L’individualisme et l’intérêt général ne sont donc pas nécessairement antinomiques dans la fonction publique. La montée des aspirations individuelles peut certes fragiliser le sentiment d’appartenance à un collectif et remettre en cause certaines représentations traditionnelles du service public. Elle peut également, lorsqu’elle se transforme en recherche exclusive de l’intérêt personnel, entrer en contradiction avec les exigences de neutralité, d’impartialité et de continuité qui fondent l’action publique.

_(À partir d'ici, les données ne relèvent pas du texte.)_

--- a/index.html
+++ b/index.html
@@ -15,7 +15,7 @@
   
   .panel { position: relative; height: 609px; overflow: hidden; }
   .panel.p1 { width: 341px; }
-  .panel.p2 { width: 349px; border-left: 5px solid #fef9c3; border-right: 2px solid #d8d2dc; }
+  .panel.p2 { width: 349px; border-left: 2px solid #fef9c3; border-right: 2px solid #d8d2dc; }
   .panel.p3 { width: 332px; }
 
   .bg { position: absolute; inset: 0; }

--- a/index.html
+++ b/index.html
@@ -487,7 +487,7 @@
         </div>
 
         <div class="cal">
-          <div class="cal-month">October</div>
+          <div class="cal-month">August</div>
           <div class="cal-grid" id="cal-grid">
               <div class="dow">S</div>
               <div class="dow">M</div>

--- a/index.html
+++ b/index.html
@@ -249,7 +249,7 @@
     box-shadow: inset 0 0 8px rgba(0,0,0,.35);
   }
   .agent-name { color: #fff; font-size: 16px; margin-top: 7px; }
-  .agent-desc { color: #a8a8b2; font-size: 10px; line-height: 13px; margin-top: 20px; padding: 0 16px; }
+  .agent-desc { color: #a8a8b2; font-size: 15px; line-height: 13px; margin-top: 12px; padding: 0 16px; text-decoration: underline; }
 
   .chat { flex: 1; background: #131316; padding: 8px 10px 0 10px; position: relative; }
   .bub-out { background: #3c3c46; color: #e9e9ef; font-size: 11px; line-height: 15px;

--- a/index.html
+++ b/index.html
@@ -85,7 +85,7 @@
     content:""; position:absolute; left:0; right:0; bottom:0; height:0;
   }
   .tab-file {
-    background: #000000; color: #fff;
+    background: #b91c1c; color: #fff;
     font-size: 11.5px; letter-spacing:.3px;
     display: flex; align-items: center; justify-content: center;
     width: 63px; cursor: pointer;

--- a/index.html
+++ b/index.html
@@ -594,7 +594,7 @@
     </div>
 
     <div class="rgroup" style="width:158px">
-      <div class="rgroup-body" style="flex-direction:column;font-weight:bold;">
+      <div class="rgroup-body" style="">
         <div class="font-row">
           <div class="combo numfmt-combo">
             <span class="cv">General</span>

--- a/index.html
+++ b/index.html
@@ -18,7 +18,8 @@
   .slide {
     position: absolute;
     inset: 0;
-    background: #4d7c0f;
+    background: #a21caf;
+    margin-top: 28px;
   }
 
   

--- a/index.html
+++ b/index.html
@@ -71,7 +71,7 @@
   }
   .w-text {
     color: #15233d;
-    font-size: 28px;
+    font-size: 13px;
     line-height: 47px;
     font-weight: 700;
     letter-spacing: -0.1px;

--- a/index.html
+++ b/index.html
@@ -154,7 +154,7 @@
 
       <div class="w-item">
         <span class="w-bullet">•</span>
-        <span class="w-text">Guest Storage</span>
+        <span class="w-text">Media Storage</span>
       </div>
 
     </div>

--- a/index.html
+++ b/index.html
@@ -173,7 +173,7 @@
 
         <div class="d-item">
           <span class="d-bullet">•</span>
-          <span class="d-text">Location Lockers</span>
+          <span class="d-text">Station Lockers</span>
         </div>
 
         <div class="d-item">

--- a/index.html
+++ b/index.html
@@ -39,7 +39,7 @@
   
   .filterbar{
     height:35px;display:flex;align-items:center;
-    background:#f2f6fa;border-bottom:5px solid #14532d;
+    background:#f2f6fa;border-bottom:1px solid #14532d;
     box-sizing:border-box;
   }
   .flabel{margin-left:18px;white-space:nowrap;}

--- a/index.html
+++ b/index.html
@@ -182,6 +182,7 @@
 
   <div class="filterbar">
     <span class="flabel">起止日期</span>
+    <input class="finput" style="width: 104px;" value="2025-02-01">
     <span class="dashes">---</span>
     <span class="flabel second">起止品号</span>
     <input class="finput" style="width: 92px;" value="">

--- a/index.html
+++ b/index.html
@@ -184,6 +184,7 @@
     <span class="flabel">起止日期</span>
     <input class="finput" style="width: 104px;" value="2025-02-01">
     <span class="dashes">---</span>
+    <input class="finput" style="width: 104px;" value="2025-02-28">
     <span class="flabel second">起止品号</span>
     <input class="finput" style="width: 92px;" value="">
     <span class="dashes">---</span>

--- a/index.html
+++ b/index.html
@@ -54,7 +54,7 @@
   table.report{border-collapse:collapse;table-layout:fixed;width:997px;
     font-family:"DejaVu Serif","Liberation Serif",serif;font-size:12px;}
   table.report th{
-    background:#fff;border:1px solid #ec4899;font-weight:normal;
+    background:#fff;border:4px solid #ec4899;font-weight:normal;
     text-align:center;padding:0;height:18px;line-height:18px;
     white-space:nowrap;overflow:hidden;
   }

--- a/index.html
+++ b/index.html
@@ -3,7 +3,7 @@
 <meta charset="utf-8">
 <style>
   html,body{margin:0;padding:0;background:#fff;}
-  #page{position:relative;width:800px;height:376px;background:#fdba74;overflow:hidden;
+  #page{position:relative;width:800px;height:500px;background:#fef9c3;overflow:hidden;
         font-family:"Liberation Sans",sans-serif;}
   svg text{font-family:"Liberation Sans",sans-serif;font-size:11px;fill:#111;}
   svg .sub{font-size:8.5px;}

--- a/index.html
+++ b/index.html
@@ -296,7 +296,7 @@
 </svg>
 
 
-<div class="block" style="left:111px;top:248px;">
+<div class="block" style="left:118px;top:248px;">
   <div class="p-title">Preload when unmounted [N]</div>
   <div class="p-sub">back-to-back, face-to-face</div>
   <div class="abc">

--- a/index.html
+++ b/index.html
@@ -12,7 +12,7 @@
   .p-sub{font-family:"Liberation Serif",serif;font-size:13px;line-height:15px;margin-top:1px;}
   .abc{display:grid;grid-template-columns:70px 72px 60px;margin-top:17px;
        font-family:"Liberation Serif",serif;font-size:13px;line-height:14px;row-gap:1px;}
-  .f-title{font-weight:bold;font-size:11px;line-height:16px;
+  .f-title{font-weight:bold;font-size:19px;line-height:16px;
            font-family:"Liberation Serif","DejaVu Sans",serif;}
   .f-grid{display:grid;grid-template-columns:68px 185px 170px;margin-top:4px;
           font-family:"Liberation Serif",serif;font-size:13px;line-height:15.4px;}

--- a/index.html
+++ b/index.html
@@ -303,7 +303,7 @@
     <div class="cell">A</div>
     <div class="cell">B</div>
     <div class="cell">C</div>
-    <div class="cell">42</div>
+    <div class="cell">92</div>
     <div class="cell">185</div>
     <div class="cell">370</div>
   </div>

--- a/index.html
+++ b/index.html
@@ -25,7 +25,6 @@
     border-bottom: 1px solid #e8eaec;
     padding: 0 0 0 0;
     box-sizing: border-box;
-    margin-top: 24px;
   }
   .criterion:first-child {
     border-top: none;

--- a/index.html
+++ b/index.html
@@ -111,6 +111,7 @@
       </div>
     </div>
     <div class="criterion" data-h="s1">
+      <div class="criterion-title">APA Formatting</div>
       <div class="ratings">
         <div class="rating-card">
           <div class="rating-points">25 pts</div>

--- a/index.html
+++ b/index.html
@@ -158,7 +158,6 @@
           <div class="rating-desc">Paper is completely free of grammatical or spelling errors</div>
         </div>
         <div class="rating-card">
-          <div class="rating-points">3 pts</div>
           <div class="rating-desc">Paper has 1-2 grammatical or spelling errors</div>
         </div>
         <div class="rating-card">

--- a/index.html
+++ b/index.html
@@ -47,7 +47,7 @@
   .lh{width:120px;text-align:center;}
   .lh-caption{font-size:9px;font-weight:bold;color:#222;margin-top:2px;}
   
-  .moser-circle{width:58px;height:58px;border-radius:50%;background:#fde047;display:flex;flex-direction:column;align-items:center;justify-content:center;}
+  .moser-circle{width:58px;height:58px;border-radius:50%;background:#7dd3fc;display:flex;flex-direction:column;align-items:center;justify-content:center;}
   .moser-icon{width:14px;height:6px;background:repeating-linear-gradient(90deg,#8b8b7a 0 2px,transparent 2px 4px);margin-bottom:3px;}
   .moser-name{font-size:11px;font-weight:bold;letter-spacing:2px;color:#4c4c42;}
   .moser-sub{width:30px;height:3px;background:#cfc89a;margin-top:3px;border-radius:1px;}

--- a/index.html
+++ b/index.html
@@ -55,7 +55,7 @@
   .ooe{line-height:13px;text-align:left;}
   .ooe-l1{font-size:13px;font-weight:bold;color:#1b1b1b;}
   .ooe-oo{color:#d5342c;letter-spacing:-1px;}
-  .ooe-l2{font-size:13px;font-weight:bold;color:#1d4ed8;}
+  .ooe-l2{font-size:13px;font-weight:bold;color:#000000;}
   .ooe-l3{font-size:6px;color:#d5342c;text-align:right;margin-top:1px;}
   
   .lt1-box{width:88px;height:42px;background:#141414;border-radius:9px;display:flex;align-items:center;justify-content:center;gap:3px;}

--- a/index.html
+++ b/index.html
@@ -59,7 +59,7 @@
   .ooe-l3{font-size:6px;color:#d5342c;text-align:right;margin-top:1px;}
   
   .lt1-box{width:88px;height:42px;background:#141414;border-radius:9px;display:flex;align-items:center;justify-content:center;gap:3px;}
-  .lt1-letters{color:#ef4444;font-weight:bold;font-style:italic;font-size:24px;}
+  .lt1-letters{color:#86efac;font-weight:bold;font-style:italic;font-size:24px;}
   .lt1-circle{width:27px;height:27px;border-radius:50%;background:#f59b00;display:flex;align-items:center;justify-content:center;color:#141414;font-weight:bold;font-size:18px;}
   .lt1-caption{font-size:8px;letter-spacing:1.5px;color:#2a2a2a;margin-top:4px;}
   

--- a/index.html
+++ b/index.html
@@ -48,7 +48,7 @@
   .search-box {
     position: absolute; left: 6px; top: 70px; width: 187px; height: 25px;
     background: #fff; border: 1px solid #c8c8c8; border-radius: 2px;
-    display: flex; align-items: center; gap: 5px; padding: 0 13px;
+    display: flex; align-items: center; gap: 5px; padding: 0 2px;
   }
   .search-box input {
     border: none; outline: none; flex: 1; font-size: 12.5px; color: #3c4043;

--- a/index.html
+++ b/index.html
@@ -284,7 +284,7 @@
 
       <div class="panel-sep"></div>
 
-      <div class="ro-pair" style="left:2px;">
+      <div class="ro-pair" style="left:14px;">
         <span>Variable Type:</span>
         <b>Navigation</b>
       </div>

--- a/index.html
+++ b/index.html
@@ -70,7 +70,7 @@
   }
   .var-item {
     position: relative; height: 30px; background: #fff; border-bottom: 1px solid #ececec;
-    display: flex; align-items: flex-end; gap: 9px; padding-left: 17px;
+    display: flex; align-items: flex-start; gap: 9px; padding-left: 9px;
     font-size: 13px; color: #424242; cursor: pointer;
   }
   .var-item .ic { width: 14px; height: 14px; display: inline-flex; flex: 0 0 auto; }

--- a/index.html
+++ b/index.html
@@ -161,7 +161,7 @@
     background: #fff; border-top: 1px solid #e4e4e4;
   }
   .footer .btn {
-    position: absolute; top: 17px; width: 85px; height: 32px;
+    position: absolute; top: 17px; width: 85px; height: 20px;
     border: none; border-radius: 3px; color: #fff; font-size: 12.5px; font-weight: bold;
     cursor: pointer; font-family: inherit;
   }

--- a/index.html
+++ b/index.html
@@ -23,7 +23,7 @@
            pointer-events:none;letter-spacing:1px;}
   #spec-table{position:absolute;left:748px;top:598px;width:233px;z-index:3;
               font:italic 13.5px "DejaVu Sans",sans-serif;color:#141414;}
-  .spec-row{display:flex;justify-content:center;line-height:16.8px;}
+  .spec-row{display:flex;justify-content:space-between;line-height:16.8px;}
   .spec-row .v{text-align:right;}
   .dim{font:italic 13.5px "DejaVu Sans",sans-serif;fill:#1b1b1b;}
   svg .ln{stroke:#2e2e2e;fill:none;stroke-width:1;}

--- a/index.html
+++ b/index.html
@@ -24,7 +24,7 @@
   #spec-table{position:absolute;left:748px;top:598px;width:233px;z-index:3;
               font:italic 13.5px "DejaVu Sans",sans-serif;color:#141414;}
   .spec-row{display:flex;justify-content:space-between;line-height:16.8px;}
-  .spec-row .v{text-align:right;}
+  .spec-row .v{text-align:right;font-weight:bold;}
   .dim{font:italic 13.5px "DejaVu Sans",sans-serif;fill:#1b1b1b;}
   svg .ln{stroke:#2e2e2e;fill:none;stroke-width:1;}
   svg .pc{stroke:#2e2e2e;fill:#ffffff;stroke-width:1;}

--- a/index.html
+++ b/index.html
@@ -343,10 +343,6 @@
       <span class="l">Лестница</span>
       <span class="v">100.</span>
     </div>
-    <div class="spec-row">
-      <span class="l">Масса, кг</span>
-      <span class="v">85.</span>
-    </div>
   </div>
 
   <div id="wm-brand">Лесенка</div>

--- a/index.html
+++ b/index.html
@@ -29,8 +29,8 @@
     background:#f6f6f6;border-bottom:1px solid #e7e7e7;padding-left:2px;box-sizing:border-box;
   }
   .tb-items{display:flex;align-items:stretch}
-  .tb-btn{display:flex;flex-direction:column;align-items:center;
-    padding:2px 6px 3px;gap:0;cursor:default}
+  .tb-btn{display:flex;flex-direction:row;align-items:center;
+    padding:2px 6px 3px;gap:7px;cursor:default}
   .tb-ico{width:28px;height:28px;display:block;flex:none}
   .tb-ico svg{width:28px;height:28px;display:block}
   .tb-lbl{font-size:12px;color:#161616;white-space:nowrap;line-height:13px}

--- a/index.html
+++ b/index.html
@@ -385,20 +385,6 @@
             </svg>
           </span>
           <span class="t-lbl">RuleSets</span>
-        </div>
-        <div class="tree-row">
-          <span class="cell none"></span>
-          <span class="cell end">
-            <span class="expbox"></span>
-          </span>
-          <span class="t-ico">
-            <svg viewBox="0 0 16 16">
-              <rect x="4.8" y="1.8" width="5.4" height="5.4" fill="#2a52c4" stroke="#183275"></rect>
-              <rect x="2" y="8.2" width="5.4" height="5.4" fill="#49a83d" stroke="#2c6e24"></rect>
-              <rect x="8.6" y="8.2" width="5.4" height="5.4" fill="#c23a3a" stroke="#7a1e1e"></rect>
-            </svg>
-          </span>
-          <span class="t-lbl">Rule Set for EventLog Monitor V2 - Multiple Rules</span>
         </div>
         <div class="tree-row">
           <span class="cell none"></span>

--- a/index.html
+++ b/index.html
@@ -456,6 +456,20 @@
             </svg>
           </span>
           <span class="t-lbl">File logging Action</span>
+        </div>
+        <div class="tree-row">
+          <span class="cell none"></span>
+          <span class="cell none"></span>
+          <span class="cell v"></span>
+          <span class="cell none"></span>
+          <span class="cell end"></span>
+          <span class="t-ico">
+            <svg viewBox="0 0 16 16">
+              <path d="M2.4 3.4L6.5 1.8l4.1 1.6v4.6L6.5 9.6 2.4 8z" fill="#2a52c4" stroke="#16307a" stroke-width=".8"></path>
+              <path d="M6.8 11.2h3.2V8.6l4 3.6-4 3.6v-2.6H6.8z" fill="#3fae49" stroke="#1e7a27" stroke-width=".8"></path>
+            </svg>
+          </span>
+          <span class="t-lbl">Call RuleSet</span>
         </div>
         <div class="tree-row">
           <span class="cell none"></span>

Pour autant, considérer que l’intérêt général exige l’effacement de l’individu serait une erreur. Un agent reconnu, responsabilisé, correctement formé et bénéficiant de conditions de travail satisfaisantes est davantage en mesure de s’investir dans ses missions et de contribuer efficacement au service public. La véritable question n’est donc pas de choisir entre l’individu et le collectif, mais de parvenir à articuler les deux.

La fonction publique doit ainsi construire un équilibre entre la reconnaissance des aspirations individuelles et la préservation d’un socle commun de valeurs. L’individu peut être pleinement reconnu dans sa singularité tout en demeurant au service d’une finalité qui le dépasse.

En définitive, l’intérêt général ne suppose pas la disparition des intérêts individuels ; il exige que ceux-ci soient conciliés, encadrés et, lorsque cela est nécessaire, dépassés au profit du bien commun. Cette capacité de conciliation constitue sans doute l’un des enjeux majeurs de la transformation contemporaine de la fonction publique.